=== EXERCISE DIRECTIONS ===
From the entries below, retype only the lines from the one with "box-shadow: inset 0 0 0 1px #2b2b2b;" through the one with "letter-spacing: 0.9px;", exactly as written.

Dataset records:
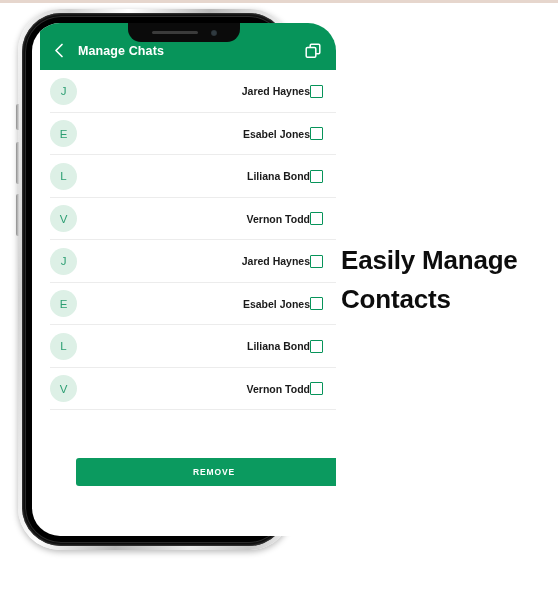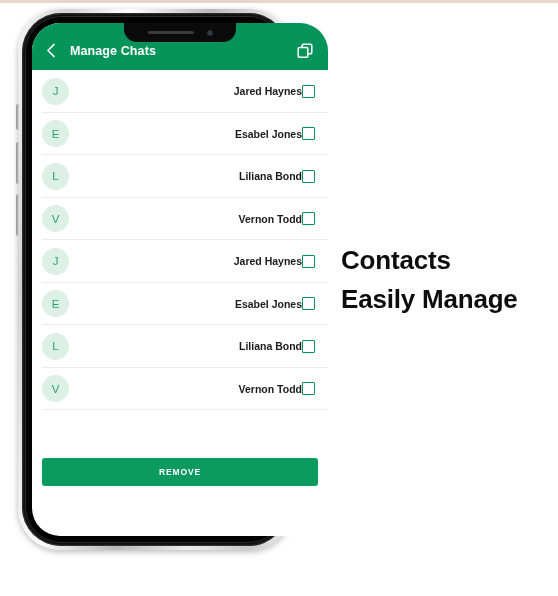--- a/index.html
+++ b/index.html
@@ -59,20 +59,21 @@
     box-shadow: inset 0 0 0 1px #2b2b2b;
   }
   
   .screen {
     position: absolute;
     left: 14px; top: 14px;
     width: 296px; height: 513px;
     border-radius: 28px;
     overflow: hidden;
     background: #ffffff;
+    padding-left: 8px;
   }
   
   .notch {
     position: absolute;
     left: 50%;
     transform: translateX(-50%);
     top: 0;
     width: 112px;
     height: 19px;
     background: #0b0b0b;
@@ -210,20 +211,21 @@
     font-size: 8.5px;
     font-weight: bold;
     letter-spacing: 0.9px;
     display: flex;
     align-items: center;
     justify-content: center;
     border: none;
     width: 100%;
     font-family: "Liberation Sans", sans-serif;
     cursor: pointer;
+    margin-left: 26px;
   }
 
   
   .caption {
     position: absolute;
     left: 341px;
     top: 241px;
     width: 210px;
     font-size: 26px;
     line-height: 39px;
@@ -324,15 +326,15 @@
     <div class="list-spacer"></div>
 
     <div class="remove-wrap">
       <button class="remove-button">REMOVE</button>
     </div>
 
   </div>
 </div>
 
 <div class="caption">
+  <div>Easily Manage</div>
   <div>Contacts</div>
-  <div>Easily Manage</div>
 </div>
 
 </body></html>

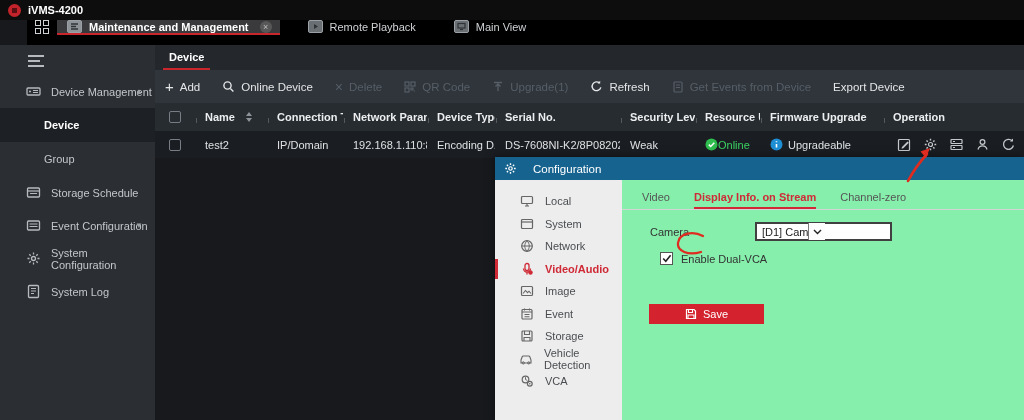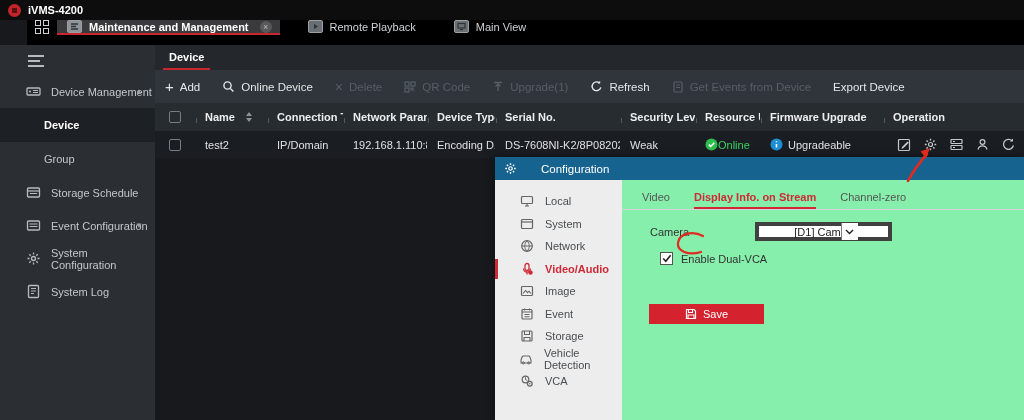--- a/index.html
+++ b/index.html
@@ -72,36 +72,36 @@
   .sort .up { border-bottom:4px solid #8d9399; }
   .sort .dn { border-top:4px solid #8d9399; }
   .status-online { color:#3bd163; display:flex; align-items:center; }
   .op-icons { display:flex; gap:11px; align-items:center; padding-left:14px; }
   .op-icons svg { display:block; }
   .below { position:absolute; left:0; top:113px; right:0; bottom:0; background:#17191d; }
 
   
   .dialog { position:absolute; left:495px; top:157px; width:529px; height:263px; background:#fff;
     box-shadow:0 0 8px rgba(0,0,0,.55); }
-  .dlg-title { height:23px; background:#16638f; color:#fff; display:flex; align-items:center; gap:24px;
+  .dlg-title { height:23px; background:#16638f; color:#fff; display:flex; align-items:center; gap:16px;
     padding-left:9px; font-size:11.5px; }
   .dlg-body { position:absolute; left:0; top:23px; right:0; bottom:0; display:flex; }
   .dlg-nav { width:127px; background:#ededee; padding-top:10px; }
   .dnav-item { height:22.5px; display:flex; align-items:center; gap:11px; padding-left:24px; color:#4a4d50; position:relative; }
   .dnav-item .dico { width:15px; height:15px; display:flex; align-items:center; justify-content:center; }
   .dnav-item.selected { color:#cf2a35; font-weight:bold; }
   .dnav-item.selected:before { content:""; position:absolute; left:0; top:1px; bottom:1px; width:3px; background:#cf2a35; }
   .dlg-content { flex:1; background:#86efac; color:#333; position:relative; }
   .dlg-tabs { display:flex; gap:24px; padding:11px 0 0 20px; border-bottom:1px solid #d4d4d4; height:30px; }
   .dtab { color:#555; padding-bottom:6px; }
   .dtab.active { color:#cf2a35; font-weight:bold; border-bottom:2px solid #cf2a35; }
   .form-row { display:flex; align-items:center; margin:12px 0 0 28px; }
   .form-label { width:105px; color:#333; }
-  .select { width:137px; height:19px; border:4px solid #404040; background:#fff; display:flex;
-    align-items:center; justify-content:center; padding-left:5px; color:#222; }
+  .select { width:137px; height:19px; border:2px solid #404040; background:#fff; display:flex;
+    align-items:center; justify-content:flex-start; padding-left:5px; color:#222; }
   .select .sel-arrow { width:17px; height:17px; border-left:1px solid #7b7b7b; display:flex;
     align-items:center; justify-content:center; background:#fdfdfd; }
   .chk-row { display:flex; align-items:center; gap:8px; margin:11px 0 0 38px; position:relative; }
   .chk { width:13px; height:13px; border:1px solid #555; background:#fff; display:flex;
     align-items:center; justify-content:center; }
   .save-btn { position:absolute; left:27px; top:124px; width:115px; height:20px; background:#d4232e;
     color:#fff; display:flex; align-items:center; justify-content:center; gap:6px; border:none; font-size:11px; }
 
   
   .annot { position:absolute; left:0; top:0; width:1024px; height:420px; pointer-events:none; }

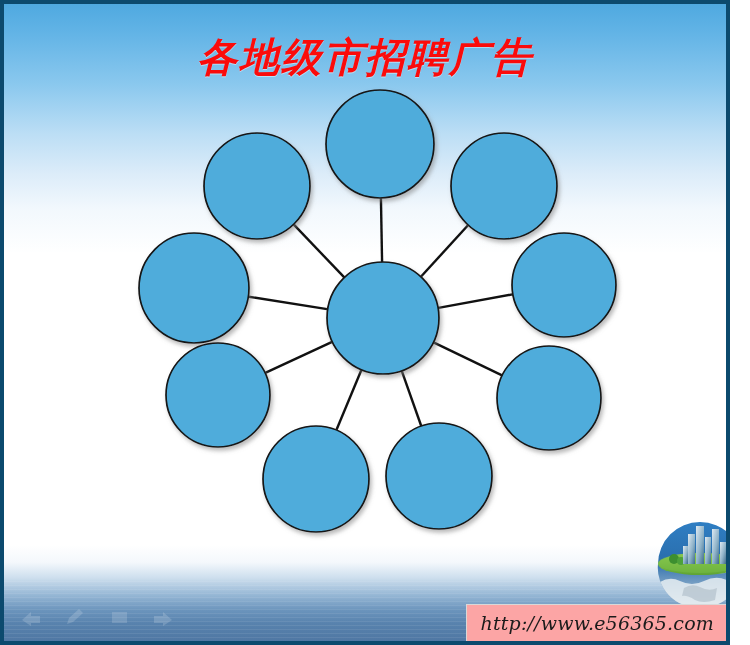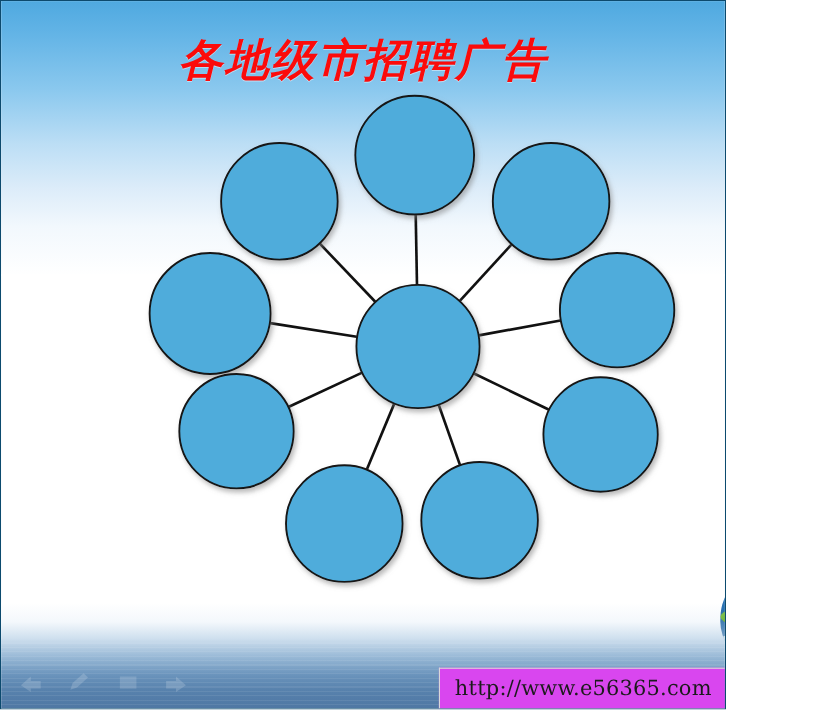--- a/index.html
+++ b/index.html
@@ -7,25 +7,25 @@
     margin: 0;
     padding: 0;
     background: #ffffff;
   }
   body {
     font-family: "DejaVu Sans", "Liberation Sans", sans-serif;
   }
 
   .slide {
     position: relative;
-    width: 660px;
+    width: 730px;
     height: 645px;
     overflow: hidden;
     box-sizing: border-box;
-    border: 1px solid #0c4a6e;
+    border: 4px solid #0c4a6e;
     background: #ffffff;
   }
 
   
   .bg-sky {
     position: absolute;
     left: 0; top: 0;
     width: 100%;
     height: 250px;
     background: linear-gradient(to bottom,
@@ -124,26 +124,27 @@
   }
   .globe-logo svg { display: block; }
 
   
   .watermark {
     position: absolute;
     right: 0;
     bottom: 0;
     height: 36px;
     padding: 0 12px 0 14px;
-    background: #d946ef;
+    background: #fca5a5;
     display: flex;
     align-items: center;
     justify-content: center;
     border-left: 1px solid #d8d8d8;
     border-top: 1px solid #d8d8d8;
+    font-style: italic;
   }
   .watermark-text {
     font-family: "DejaVu Serif", "Liberation Serif", serif;
     font-size: 19px;
     color: #1b1b1b;
     letter-spacing: .2px;
     white-space: nowrap;
   }
 </style>
 </head>

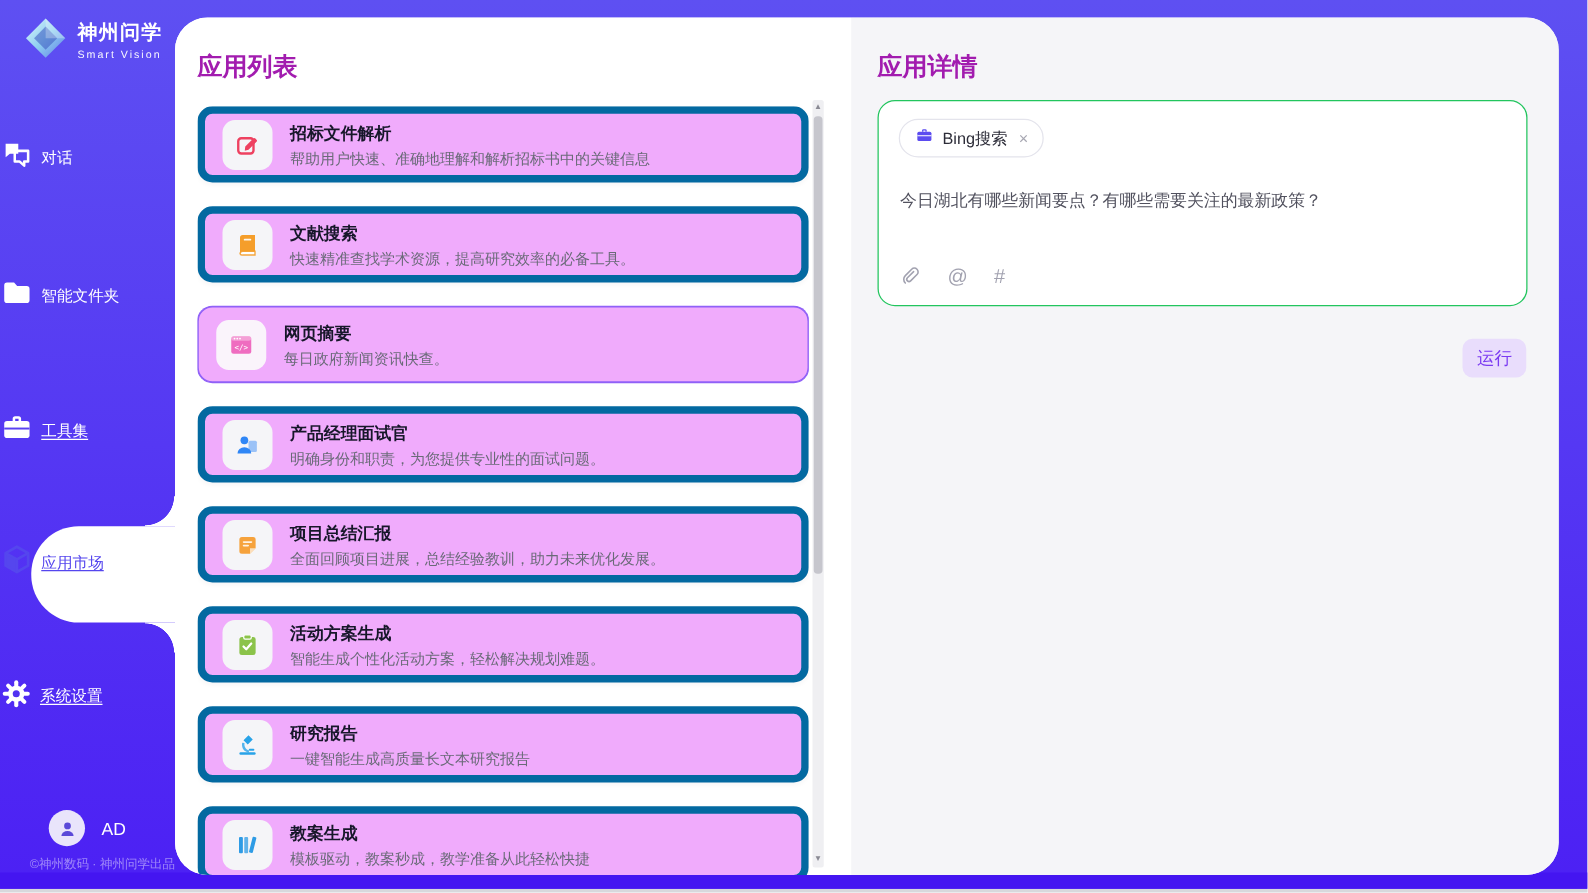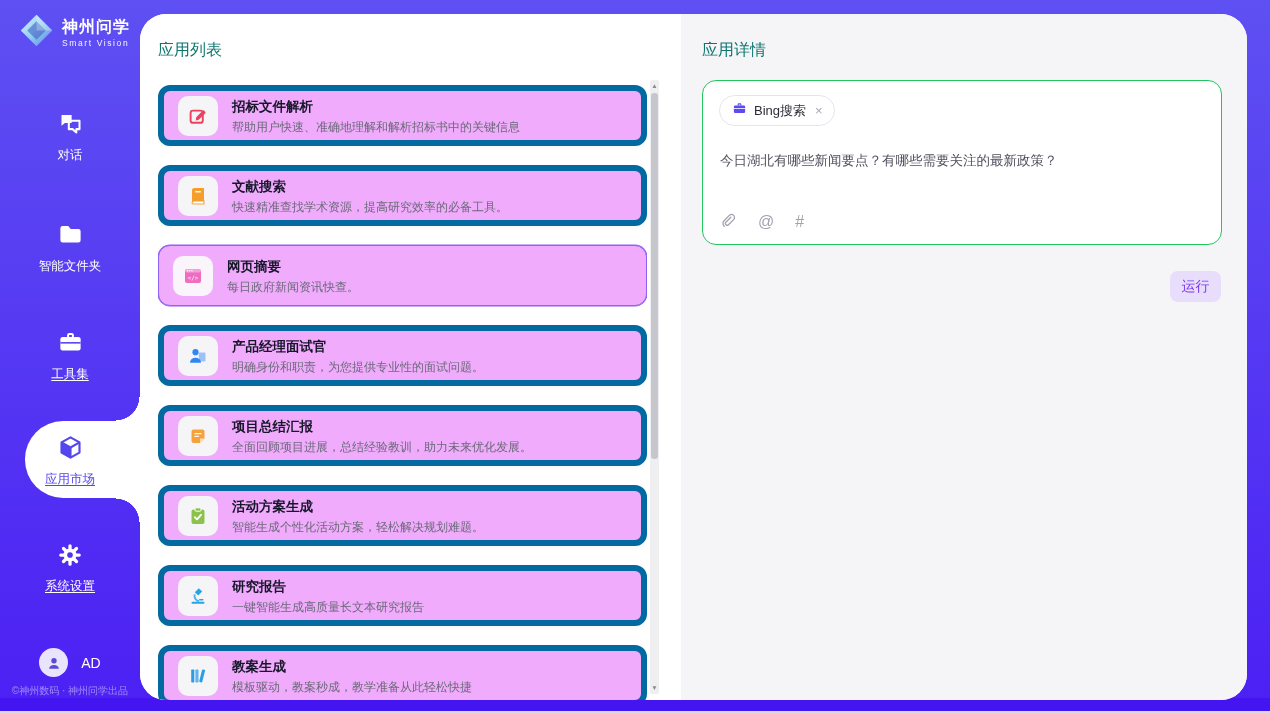--- a/index.html
+++ b/index.html
@@ -12,46 +12,46 @@
   .app-bg { position:absolute; left:0; top:0; width:1270px; height:711px;
             background:linear-gradient(180deg,#5e50f2 0%, #4c20f4 100%); }
   .bottom-accent { position:absolute; left:0; top:698px; width:1270px; height:13px; background:#4415f1; }
 
   
   .sidebar { position:absolute; left:0; top:0; width:140px; height:698px; }
   .logo-row { position:absolute; left:18px; top:12px; display:flex; align-items:center; gap:7px; }
   .brand-name { color:#fff; font-size:16px; font-weight:bold; letter-spacing:1px; line-height:18px; }
   .brand-sub { color:rgba(255,255,255,.95); font-size:8.5px; letter-spacing:1.6px; margin-top:2px; }
 
-  .nav-item { position:absolute; left:0; width:140px; display:flex; flex-direction:column; align-items:center; gap:6px; cursor:pointer; z-index:3; }
+  .nav-item { position:absolute; left:0; width:140px; display:flex; align-items:center; gap:6px; cursor:pointer; z-index:3; }
   .nav-label { color:#fff; font-size:12.5px; }
   .nav-label.u { text-decoration:underline; text-underline-offset:2px; }
   .nav-item.active .nav-label { color:#5546ee; }
 
   .active-blob { position:absolute; left:25px; right:0; top:421px; height:77px; background:#fff;
                  border-radius:38px 0 0 38px; z-index:2; }
   .active-blob::before { content:""; position:absolute; right:0; top:-24px; width:24px; height:24px;
                  background:radial-gradient(circle 24px at 0 0, rgba(0,0,0,0) 23px, #fff 23.5px); }
   .active-blob::after  { content:""; position:absolute; right:0; bottom:-24px; width:24px; height:24px;
                  background:radial-gradient(circle 24px at 0 100%, rgba(0,0,0,0) 23px, #fff 23.5px); }
 
   .user-row { position:absolute; top:648px; left:0; width:140px; display:flex; align-items:center; justify-content:center; gap:13px; z-index:3; }
   .avatar { width:29px; height:29px; border-radius:50%; background:#e9e4fb; display:flex; align-items:center; justify-content:center; }
   .user-name { color:#fff; font-size:14px; }
-  .sidebar-footer { position:absolute; top:684px; left:0; width:140px; text-align:center;
+  .sidebar-footer { position:absolute; top:684px; left:0; width:140px; text-align:right;
                     color:rgba(255,255,255,.45); font-size:10px; white-space:nowrap; z-index:3; }
 
   
   .main-container { position:absolute; left:140px; top:14px; width:1107px; height:686px;
                     background:#fff; border-radius:26px; overflow:hidden;
                     box-shadow: inset -7px 0 9px -7px rgba(30,30,60,.12); }
 
   
   .list-panel { position:absolute; left:0; top:0; width:541px; height:100%; background:#fff; }
-  .panel-title { position:absolute; left:18px; top:26px; font-size:16px; font-weight:normal; color:#0f766e; }
+  .panel-title { position:absolute; left:18px; top:26px; font-size:20px; font-weight:bold; color:#a21caf; }
   .cards { position:absolute; left:18px; top:71px; width:489px; height:629px; overflow:hidden; }
   .app-card { height:61px; margin-bottom:19px; background:#f0abfc; border:6px solid #0369a1; border-radius:12px;
               display:flex; align-items:center; padding:0 14px; gap:14px; cursor:pointer;
               box-shadow:0 2px 4px rgba(20,20,40,.04); }
   .app-card.selected { background:#f0abfc; border:1px solid #9061f7; box-shadow:0 0 0 .5px #9061f7; }
   .app-icon { width:40px; height:40px; min-width:40px; border-radius:10px; background:#f5f5f8;
               display:flex; align-items:center; justify-content:center; }
   .app-card.selected .app-icon { background:#faf4fb; }
   .card-title { font-size:13.5px; font-weight:bold; color:#17172a; line-height:17px; }
   .card-desc { font-size:12px; color:#6a6a78; margin-top:5px; line-height:14px; white-space:nowrap; }

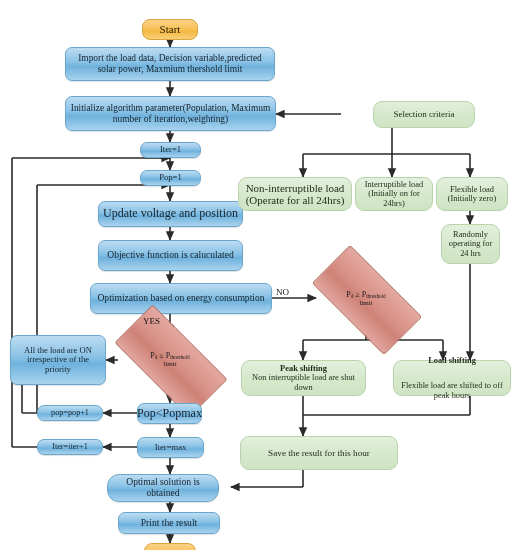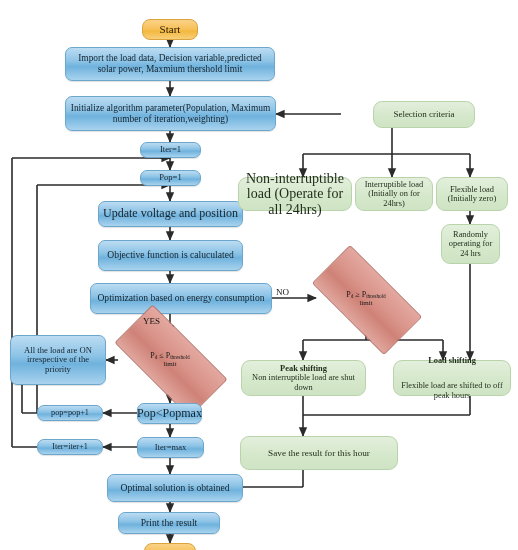--- a/index.html
+++ b/index.html
@@ -212,37 +212,37 @@
   </div>
 
   <div class="node blue" style="left:37px;top:424px;width:66px;height:16px;font-size:8.2px;">
     <span class="txt">Iter=iter+1</span>
   </div>
 
   <div class="node blue" style="left:137px;top:422px;width:67px;height:21px;font-size:8.6px;">
     <span class="txt">Iter=max</span>
   </div>
 
-  <div class="node blue" style="left:107px;top:459px;width:136px;height:28px;font-size:9.6px;">
+  <div class="node blue" style="left:107px;top:459px;width:112px;height:28px;font-size:9.6px;border-radius:12px;">
     <span class="txt">Optimal solution is obtained</span>
   </div>
 
   <div class="node blue" style="left:118px;top:497px;width:102px;height:22px;font-size:9.6px;">
     <span class="txt">Print the result</span>
   </div>
 
   <div class="node orange" style="left:144px;top:528px;width:52px;height:20px;font-size:11px;">
     <span class="txt">End</span>
   </div>
 
   <div class="node green" style="left:341px;top:86px;width:102px;height:27px;font-size:9px;margin-left:32px;">
     <span class="txt">Selection criteria</span>
   </div>
 
-  <div class="node green" style="left:238px;top:162px;width:114px;height:34px;font-size:14px;">
+  <div class="node green" style="left:238px;top:162px;width:114px;height:34px;font-size:11px;">
     <span class="txt">Non-interruptible load (Operate for all 24hrs)</span>
   </div>
 
   <div class="node green" style="left:355px;top:162px;width:78px;height:34px;font-size:8.4px;">
     <span class="txt">Interruptible load (Initially on for 24hrs)</span>
   </div>
 
   <div class="node green" style="left:436px;top:162px;width:72px;height:34px;font-size:8.4px;">
     <span class="txt">Flexible load (Initially zero)</span>
   </div>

=== ANSWER SECTION ===
     box-shadow: inset 0 0 0 1px #2b2b2b;
   }
   
   .screen {
     position: absolute;
     left: 14px; top: 14px;
     width: 296px; height: 513px;
     border-radius: 28px;
     overflow: hidden;
     background: #ffffff;
+    padding-left: 8px;
   }
   
   .notch {
     position: absolute;
     left: 50%;
     transform: translateX(-50%);
     top: 0;
     width: 112px;
     height: 19px;
     background: #0b0b0b;
@@ -210,20 +211,21 @@
     font-size: 8.5px;
     font-weight: bold;
     letter-spacing: 0.9px;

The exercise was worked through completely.